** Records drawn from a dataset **

━━━━━━━━━━

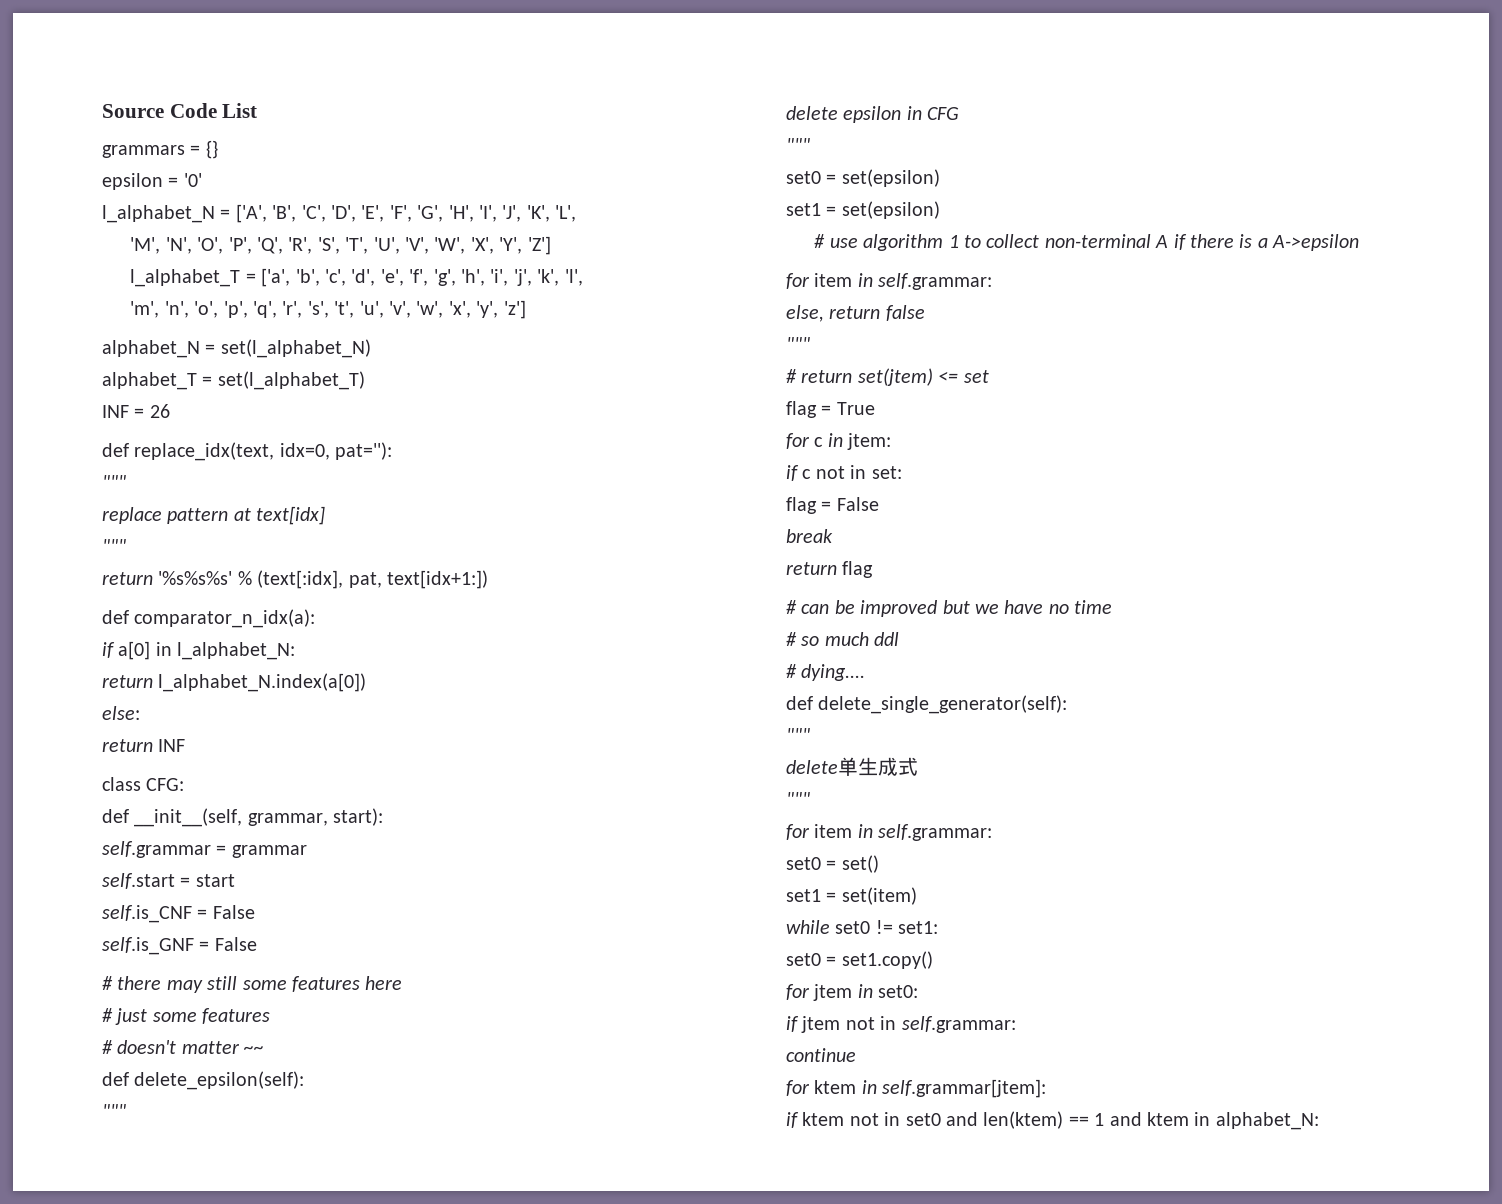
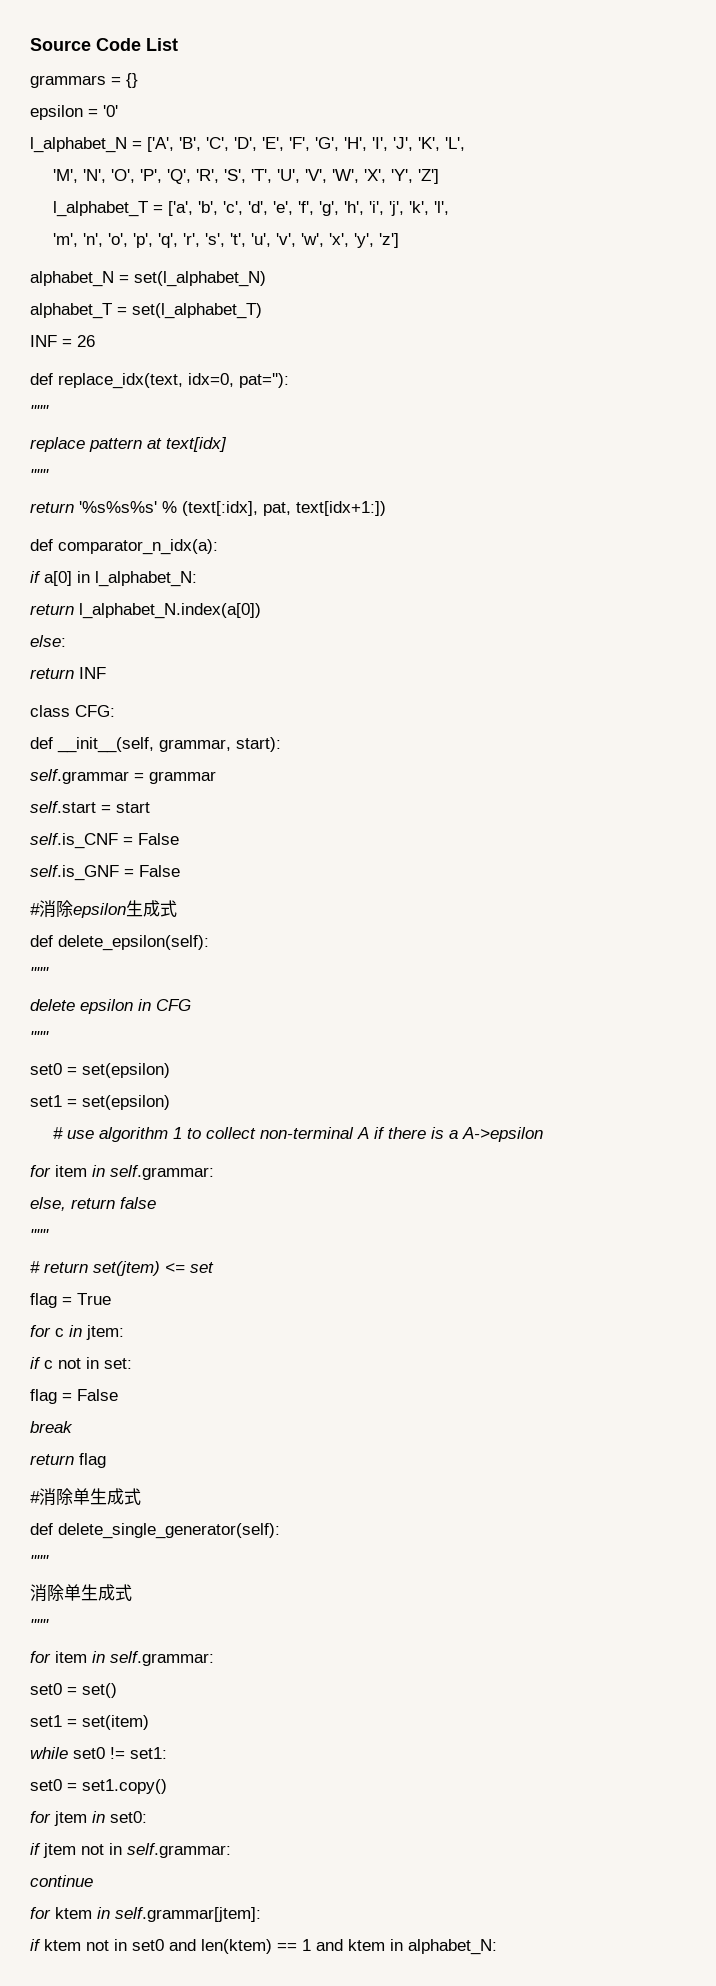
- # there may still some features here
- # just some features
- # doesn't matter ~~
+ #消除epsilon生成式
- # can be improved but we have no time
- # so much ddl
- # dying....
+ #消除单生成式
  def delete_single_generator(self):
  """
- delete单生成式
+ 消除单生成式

━━━━━━━━━━

** WORK TO BE COMPLETED **
Transcribe exactly, and only, the lines from the one bearing "- # so much ddl" through the last line of the entries, counting both.

** ANSWER SECTION **
- # so much ddl
- # dying....
+ #消除单生成式
  def delete_single_generator(self):
  """
- delete单生成式
+ 消除单生成式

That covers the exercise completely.